### [WHAT THIS TASK INVOLVES]
Please write out the lines of the data exactly, beginning with the first and ending with the line containing "- Comme analysé"; leave the pictures behind.

[Image comparison data]
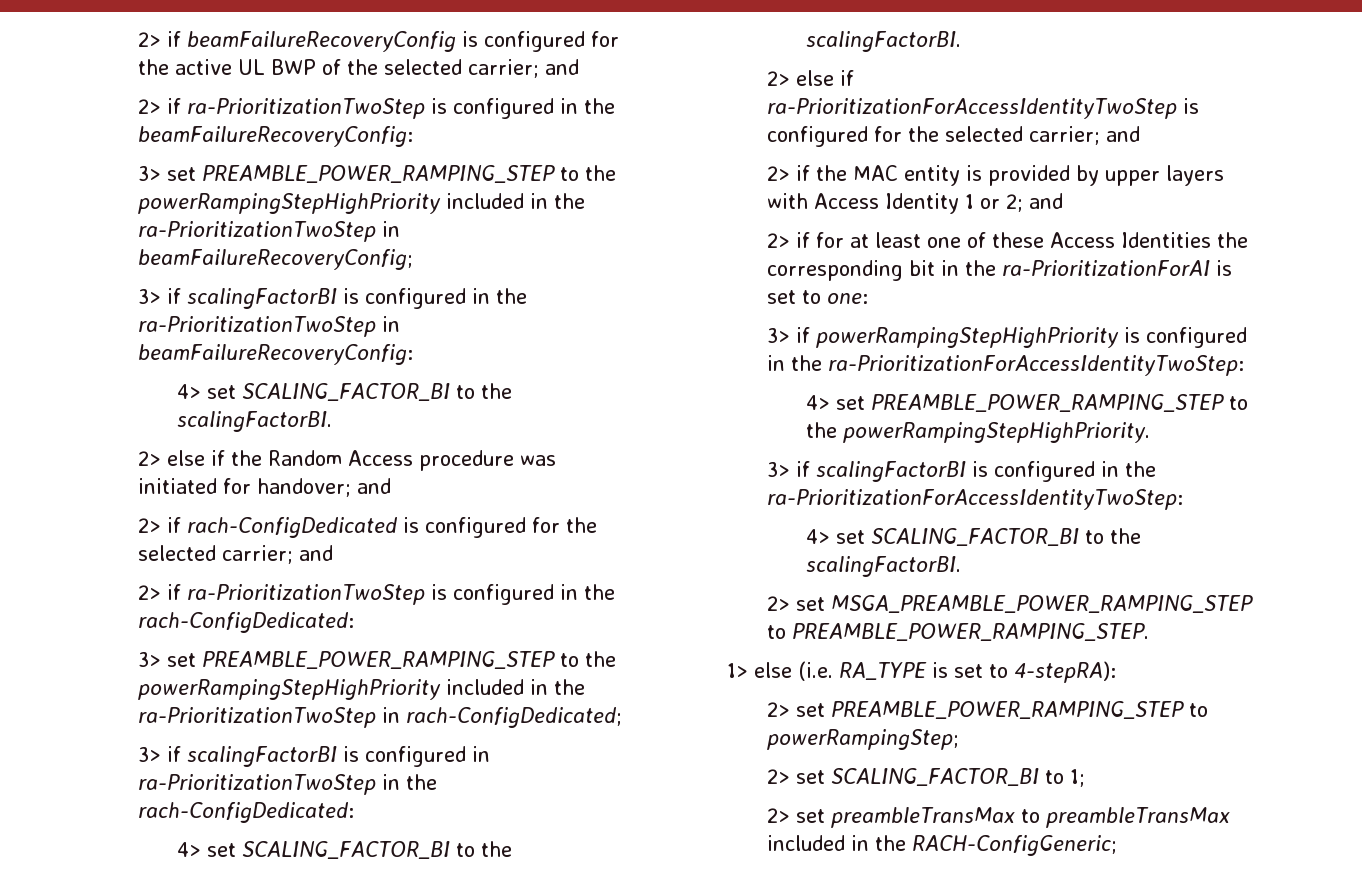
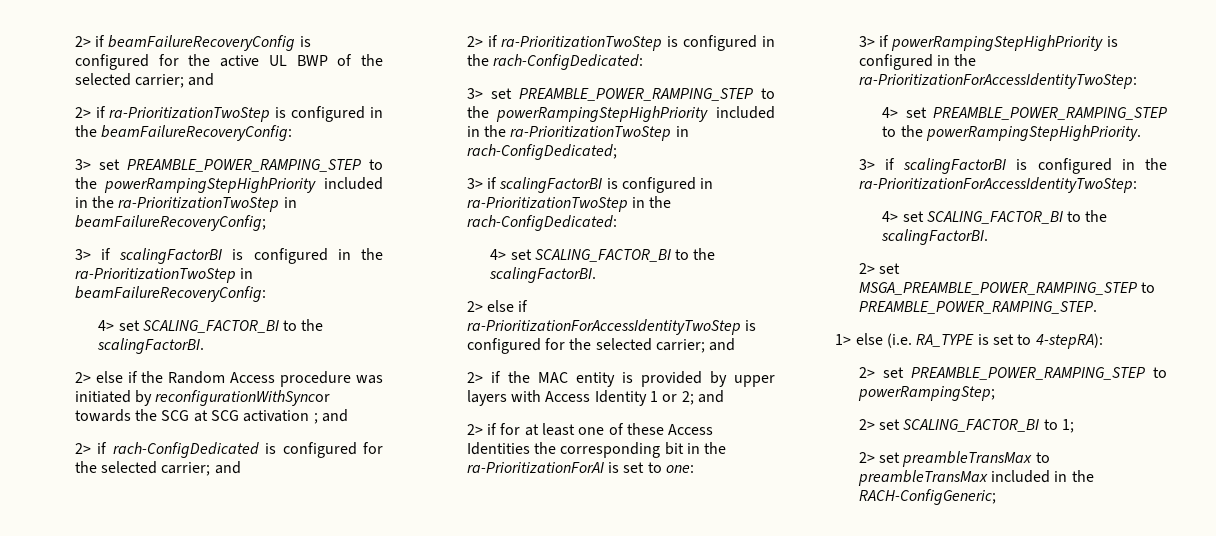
- 2> else if the Random Access procedure was initiated for handover; and
+ 2> else if the Random Access procedure was initiated by reconfigurationWithSyncor towards the SCG at SCG activation ; and

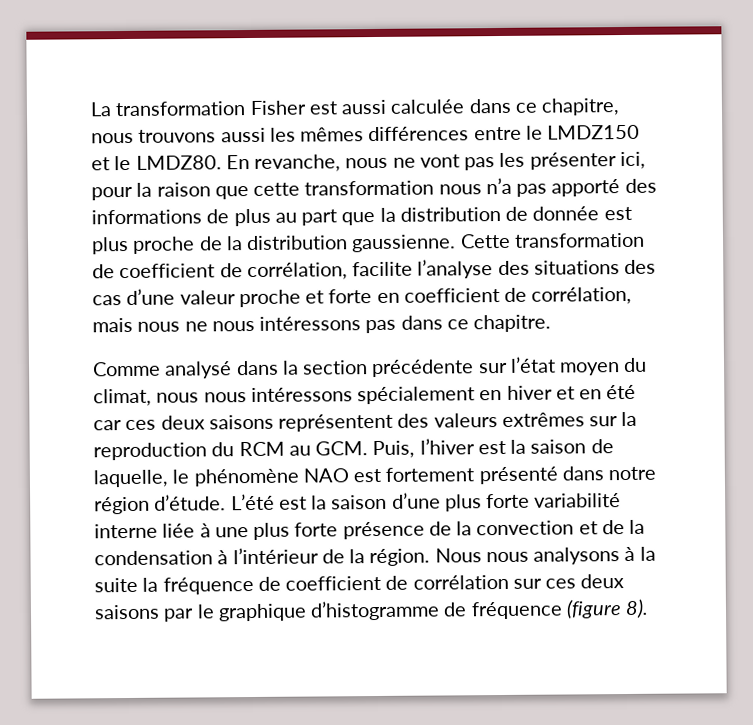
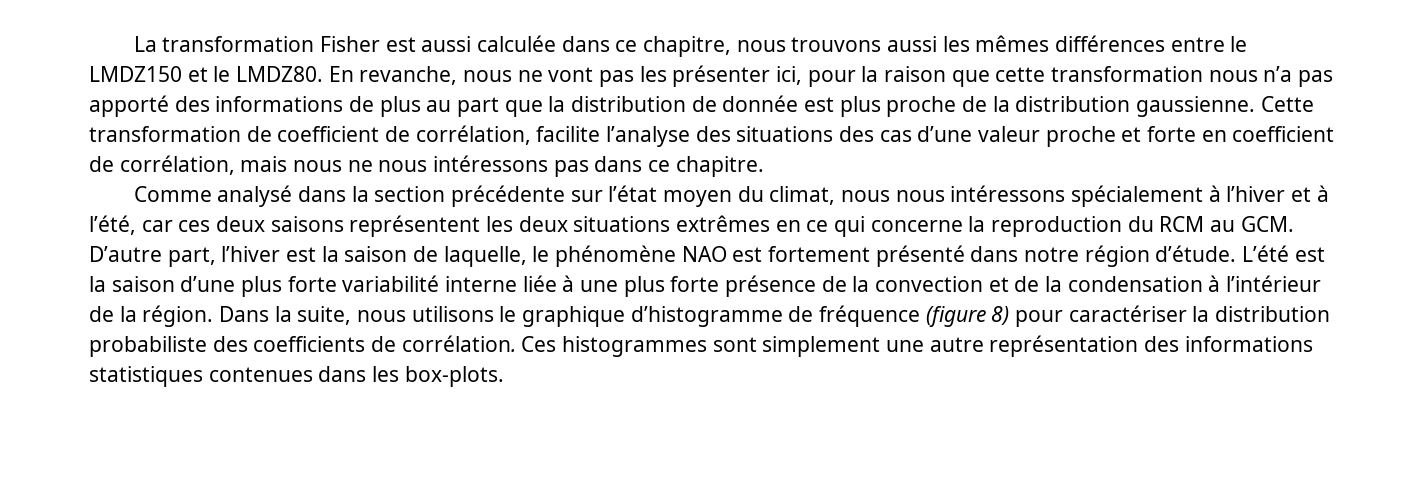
- Comme analysé dans la section précédente sur l’état moyen du climat, nous nous intéressons spécialement en hiver et en été car ces deux saisons représentent des valeurs extrêmes sur la reproduction du RCM au GCM. Puis, l’hiver est la saison de laquelle, le phénomène NAO est fortement présenté dans notre région d’étude.
+ Comme analysé dans la section précédente sur l’état moyen du climat, nous nous intéressons spécialement à l’hiver et à l’été, car ces deux saisons représentent les deux situations extrêmes en ce qui concerne la reproduction du RCM au GCM. D’autre part, l’hiver est la saison de laquelle, le phénomène NAO est fortement présenté dans notre région d’étude.
- Nous nous analysons à la suite la fréquence de coefficient de corrélation sur ces deux saisons par le graphique d’histogramme de fréquence (figure 8).
+ Dans la suite, nous utilisons le graphique d’histogramme de fréquence (figure 8) pour caractériser la distribution probabiliste des coefficients de corrélation. Ces histogrammes sont simplement une autre représentation des informations statistiques contenues dans les box-plots.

### [RESPONSE BELOW]
- 2> else if the Random Access procedure was initiated for handover; and
+ 2> else if the Random Access procedure was initiated by reconfigurationWithSyncor towards the SCG at SCG activation ; and

- Comme analysé dans la section précédente sur l’état moyen du climat, nous nous intéressons spécialement en hiver et en été car ces deux saisons représentent des valeurs extrêmes sur la reproduction du RCM au GCM. Puis, l’hiver est la saison de laquelle, le phénomène NAO est fortement présenté dans notre région d’étude.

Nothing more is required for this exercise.